## Problem to work on
Only the lines from the one with "table.data-table thead th.tall" through the end of the material are wanted, copied exactly and with the pictures left out.

## Data
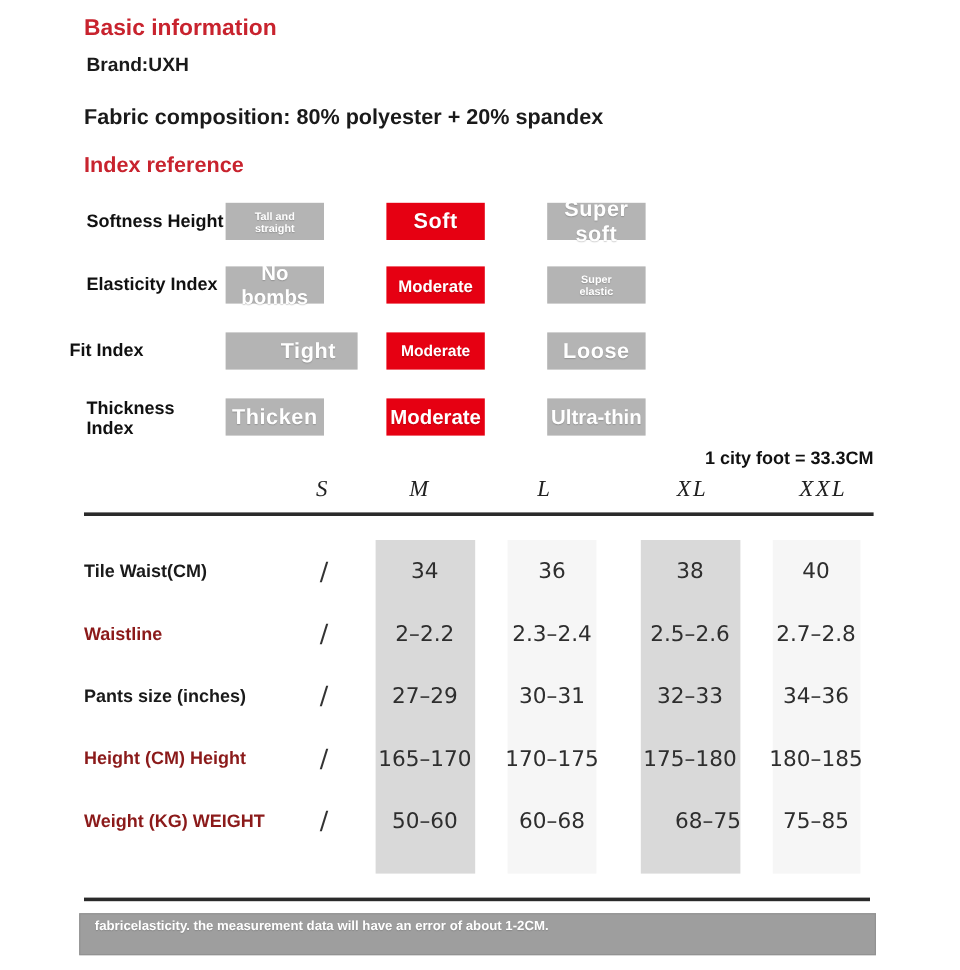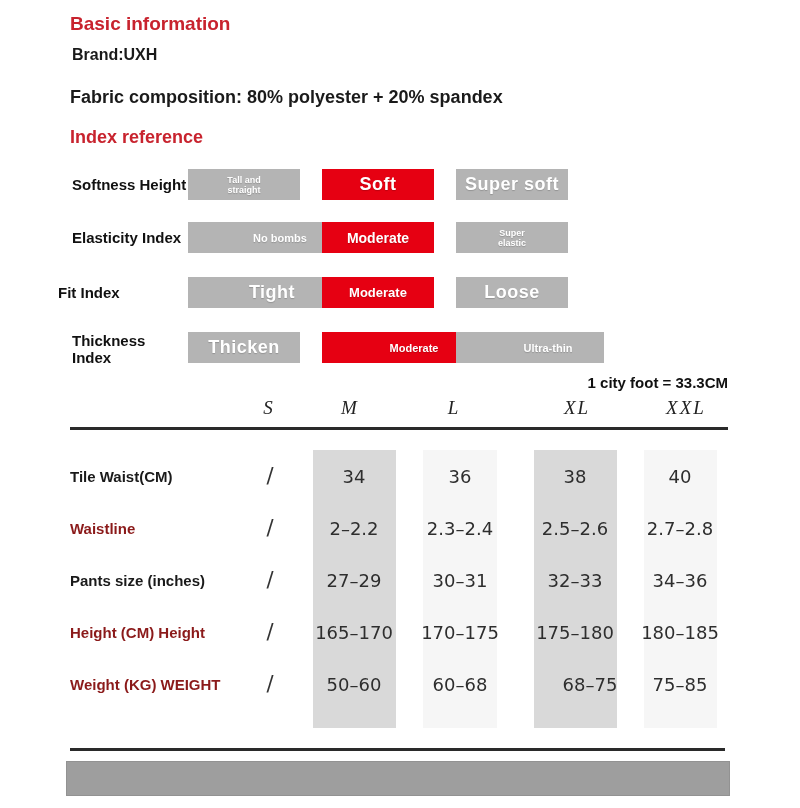"Tall and straight" .chip { width: 112px -> 82px }
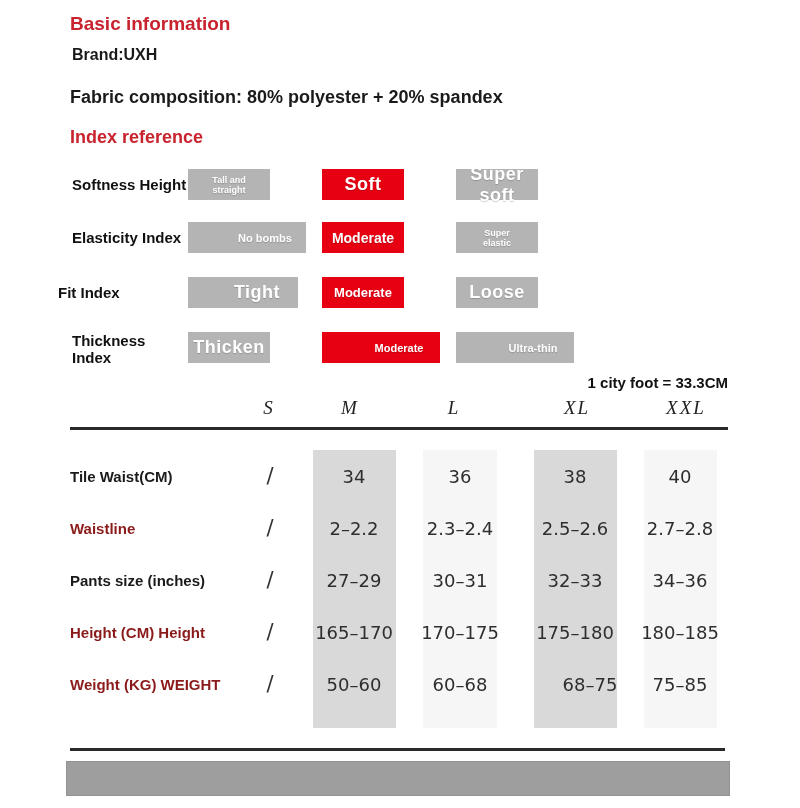"No bombs" .fs11 { font-size: 11px -> 17px; padding-left: 36px -> none }
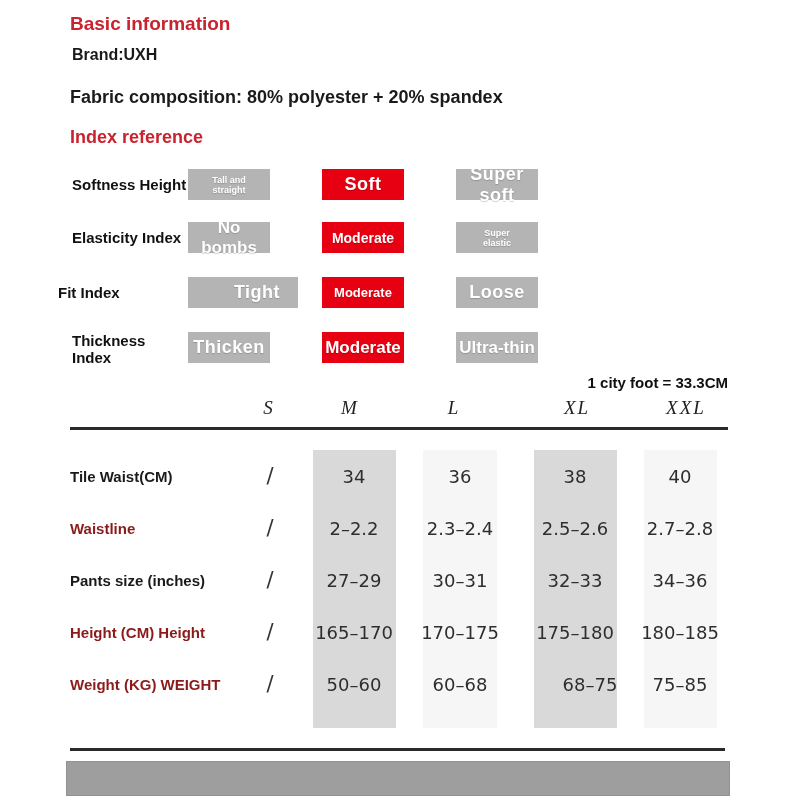"fabricelasticity. the measurement data" div { html: none -> <div>fabricelasticity. the measurement data will have an error of about 1-2CM.</div> }
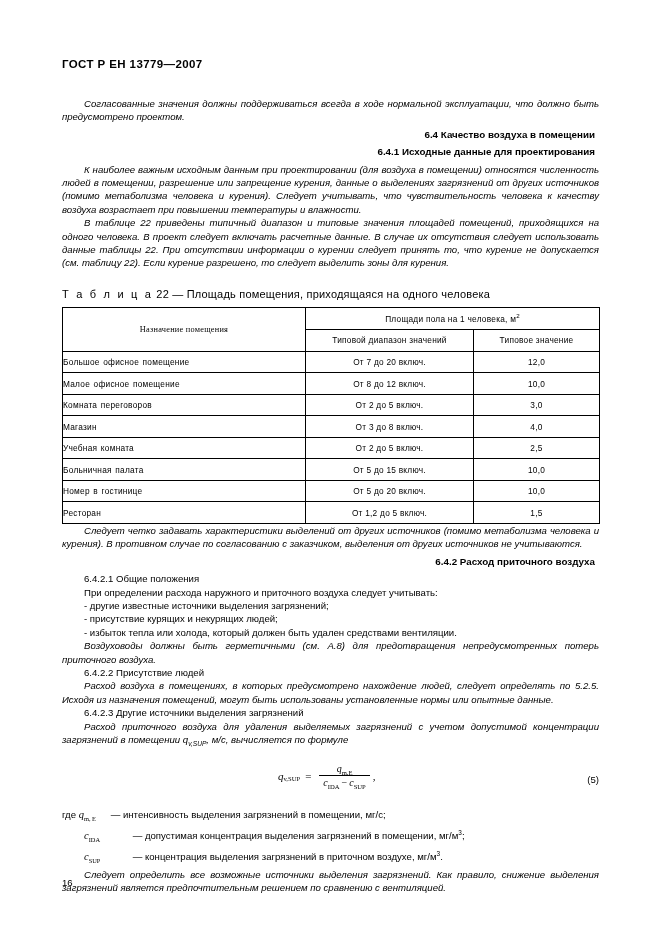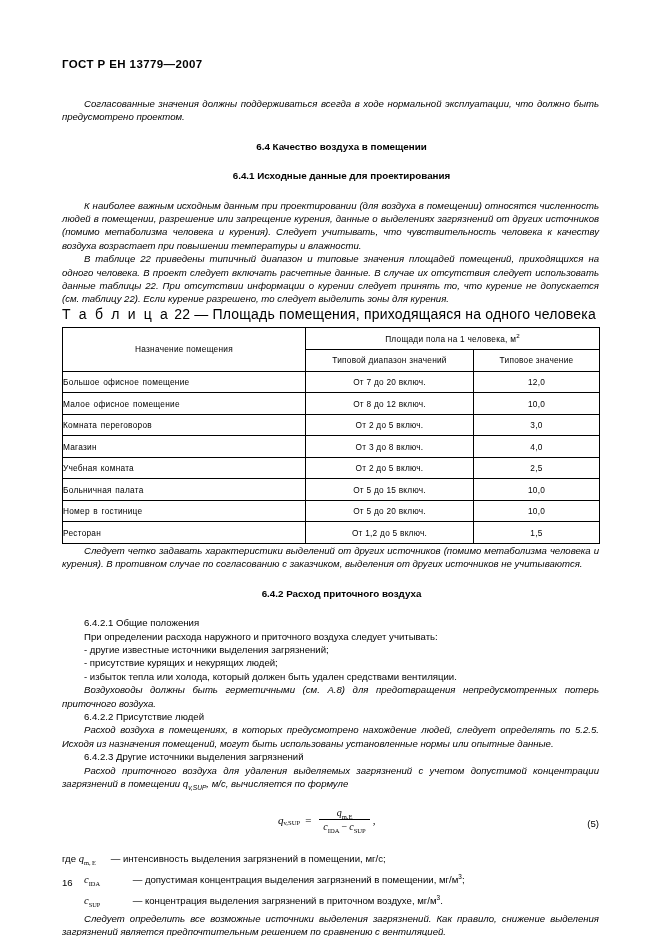"6.4 Качество воздуха в помещении" p.heading-bold { margin: 16px -> 4px; text-align: center -> right }
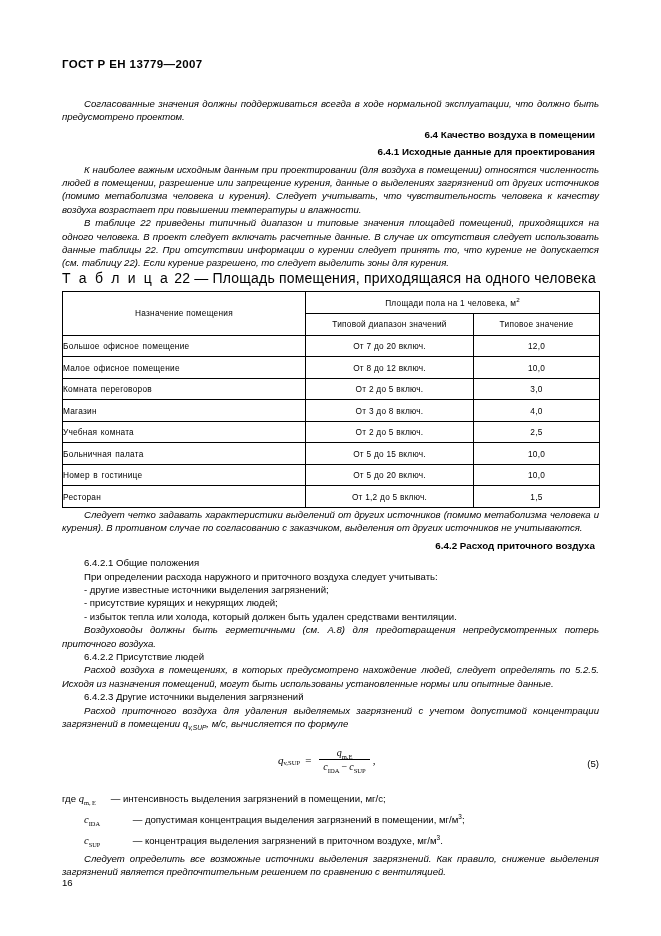"Т а б л и" .table-caption { font-size: 14px -> 11px; margin: 3px 0 7px 0 -> 19px 0 7px 0 }
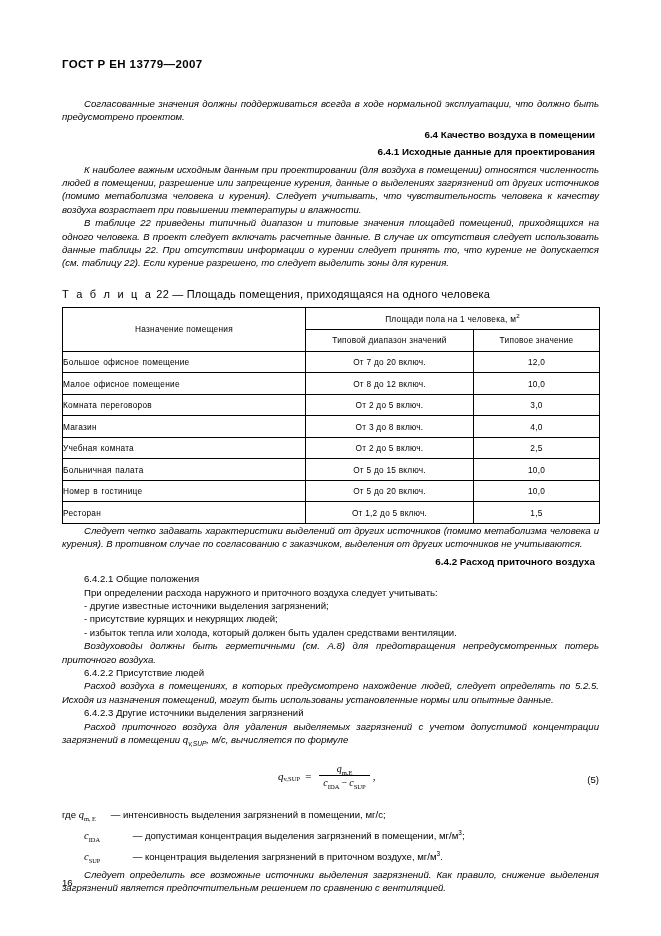"Назначение помещения" table.data-table thead th.tall { font-family: none -> Liberation Serif, serif }
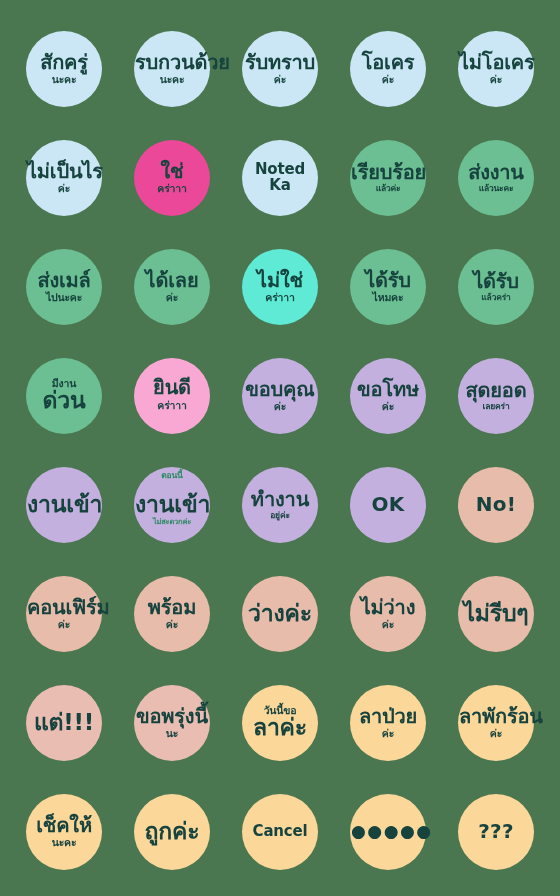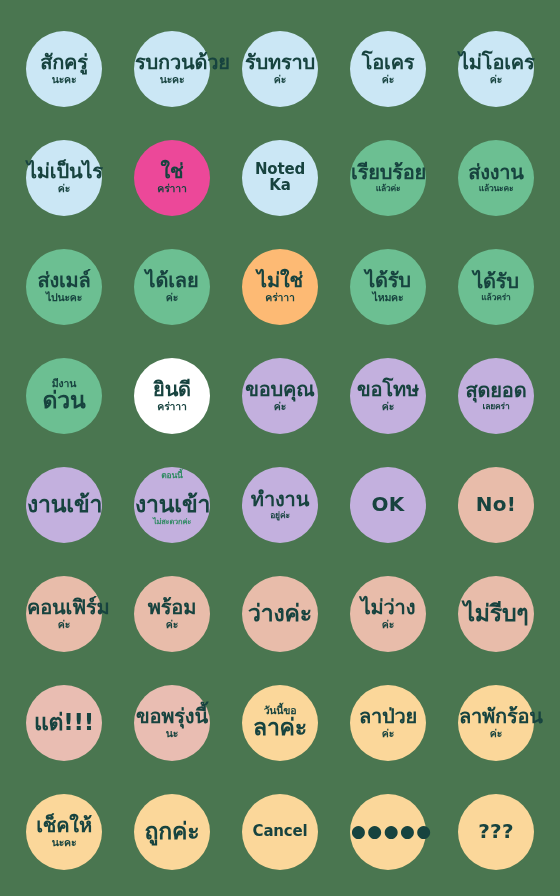"ไม่ใช่" div.sticker { background: #fdba74 -> #5eead4 }
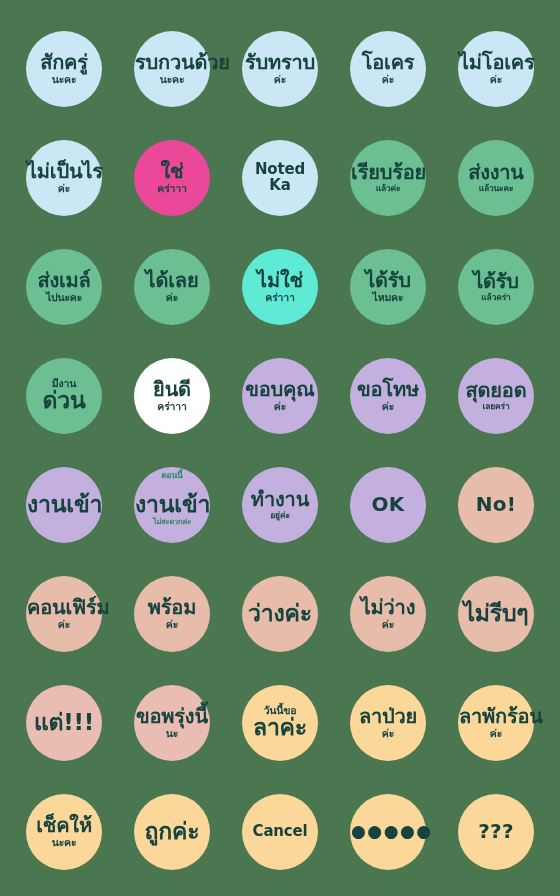"ยินดี" div.sticker { background: #ffffff -> #f9a8d4; font-family: none -> Liberation Mono, monospace }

## Answer to this task
"Назначение помещения" table.data-table thead th.tall { font-family: none -> Liberation Serif, serif }
"ไม่ใช่" div.sticker { background: #fdba74 -> #5eead4 }
"ยินดี" div.sticker { background: #ffffff -> #f9a8d4; font-family: none -> Liberation Mono, monospace }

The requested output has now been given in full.